**Work order**
Give again the line that contains "life consumption, high intensity</li>", plus every line after it to the end of the records, unchanged.

**Listed entries**
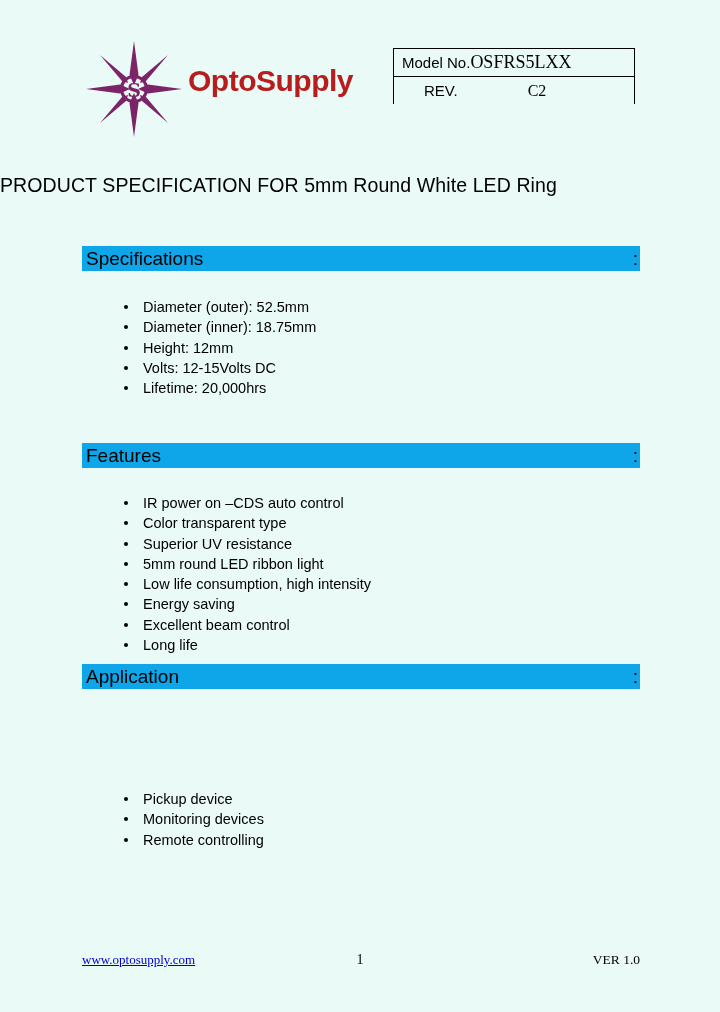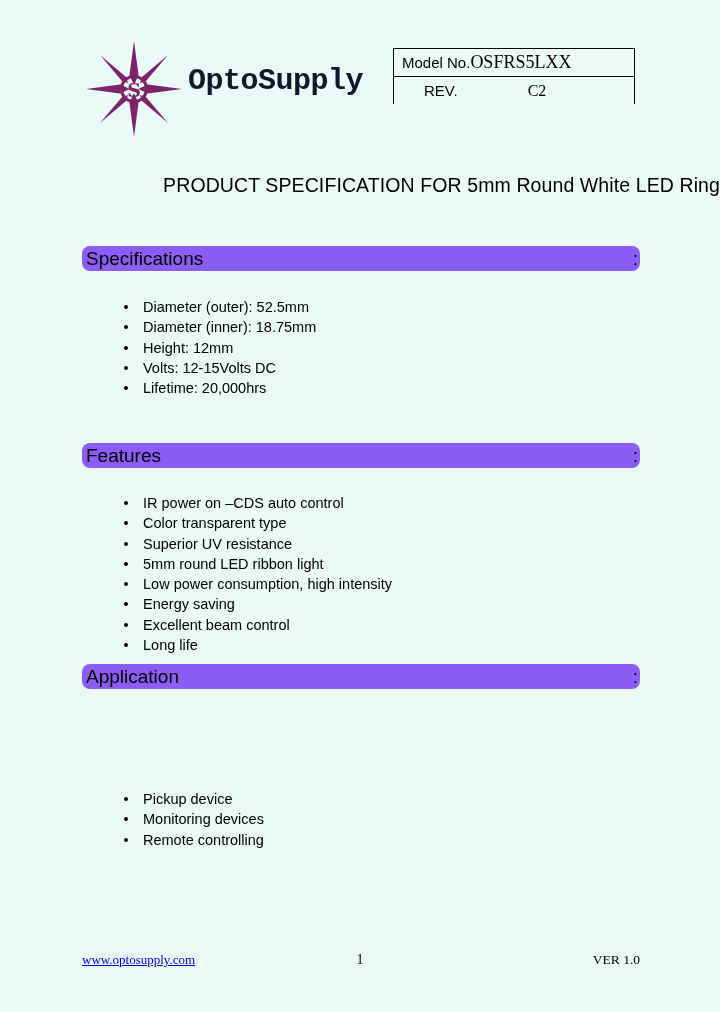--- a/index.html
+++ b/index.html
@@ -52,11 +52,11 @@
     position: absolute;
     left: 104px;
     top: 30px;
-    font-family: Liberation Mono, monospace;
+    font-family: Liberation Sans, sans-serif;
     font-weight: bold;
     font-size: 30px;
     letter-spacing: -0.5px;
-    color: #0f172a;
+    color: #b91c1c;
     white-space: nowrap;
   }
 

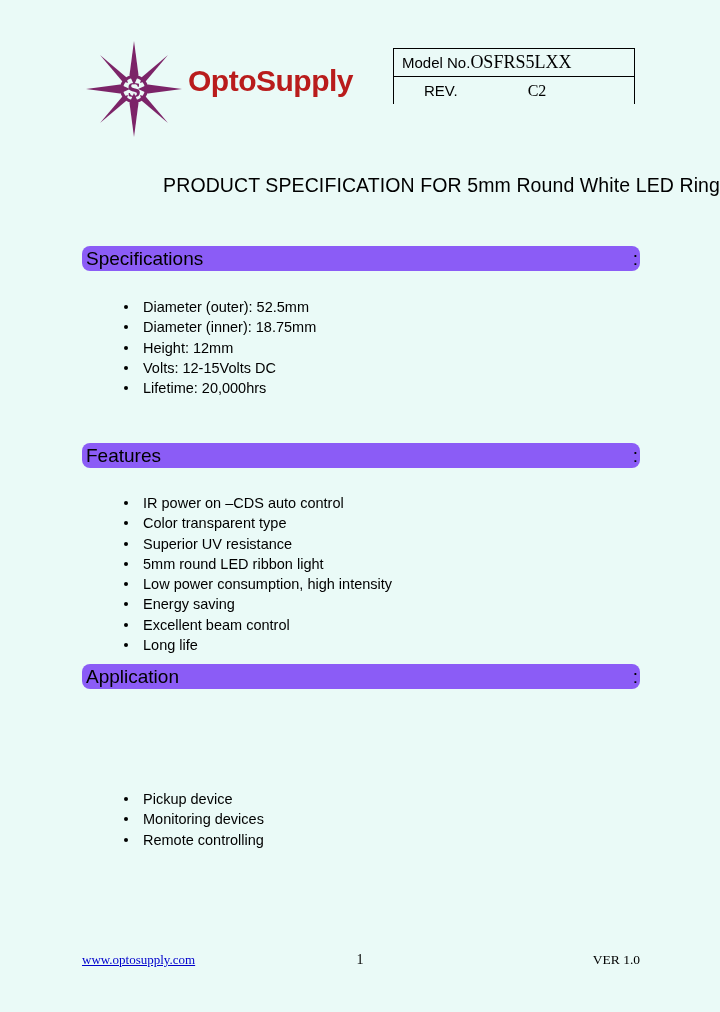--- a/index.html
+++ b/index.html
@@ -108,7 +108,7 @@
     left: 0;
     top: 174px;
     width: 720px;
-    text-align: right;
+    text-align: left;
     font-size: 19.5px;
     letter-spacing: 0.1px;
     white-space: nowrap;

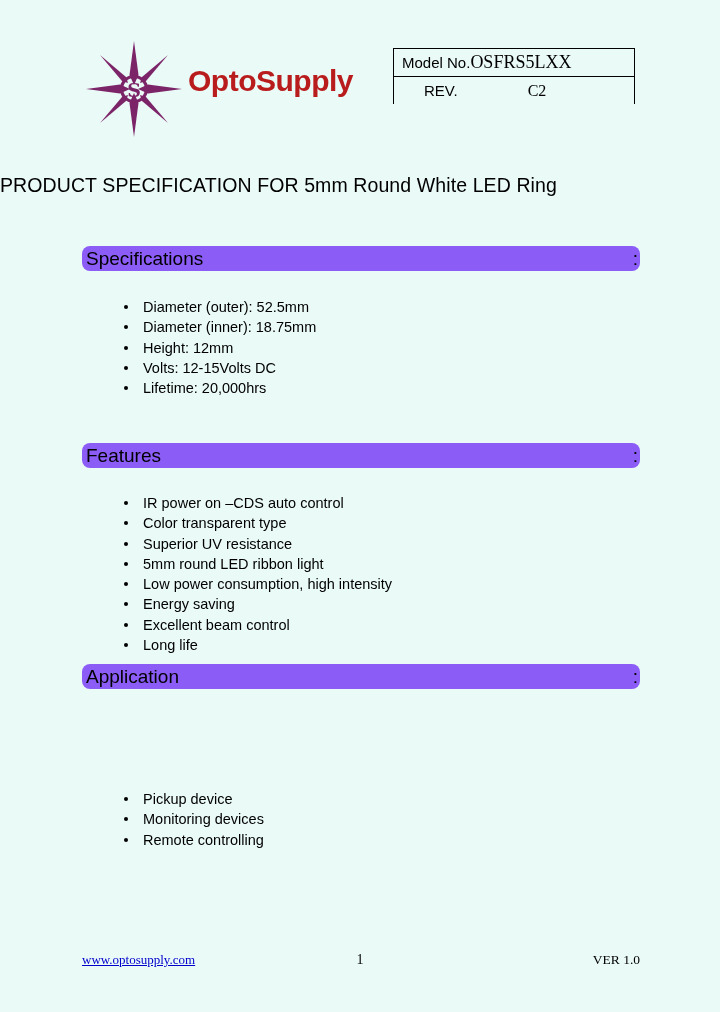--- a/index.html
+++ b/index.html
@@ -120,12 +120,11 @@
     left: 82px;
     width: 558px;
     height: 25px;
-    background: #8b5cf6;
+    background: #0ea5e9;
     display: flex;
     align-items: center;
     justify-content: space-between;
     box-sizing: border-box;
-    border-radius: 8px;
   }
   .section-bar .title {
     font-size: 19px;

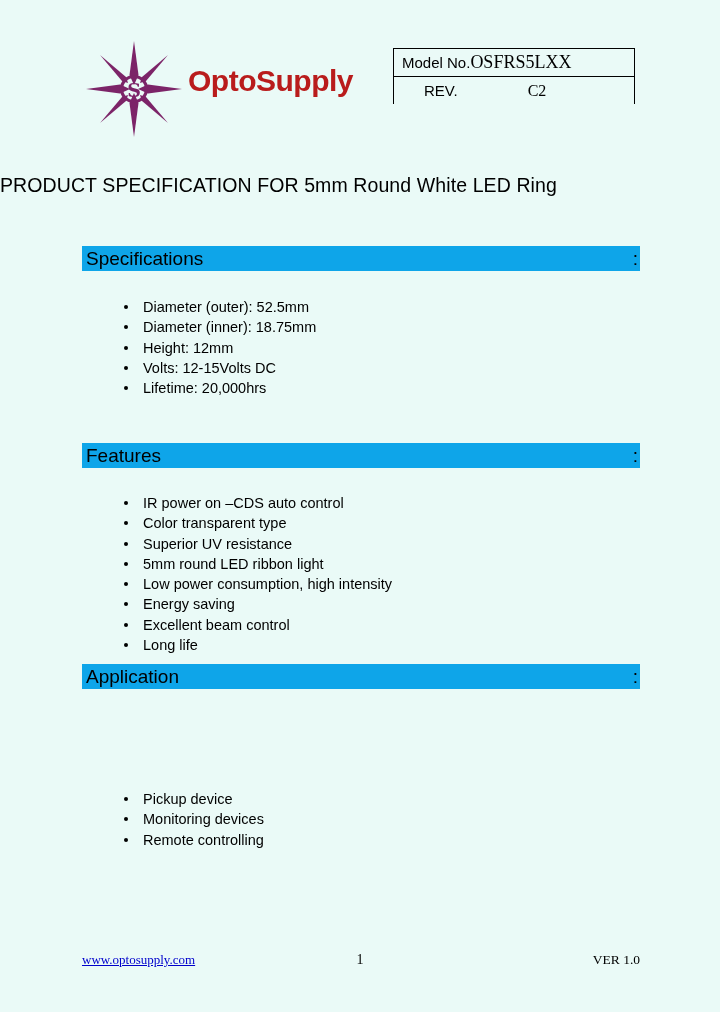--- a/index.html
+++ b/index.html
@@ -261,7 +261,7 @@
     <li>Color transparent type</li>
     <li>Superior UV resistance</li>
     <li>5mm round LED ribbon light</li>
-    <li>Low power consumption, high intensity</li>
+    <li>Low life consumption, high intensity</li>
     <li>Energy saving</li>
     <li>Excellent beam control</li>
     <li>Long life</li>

**Response area**
+    <li>Low life consumption, high intensity</li>
     <li>Energy saving</li>
     <li>Excellent beam control</li>
     <li>Long life</li>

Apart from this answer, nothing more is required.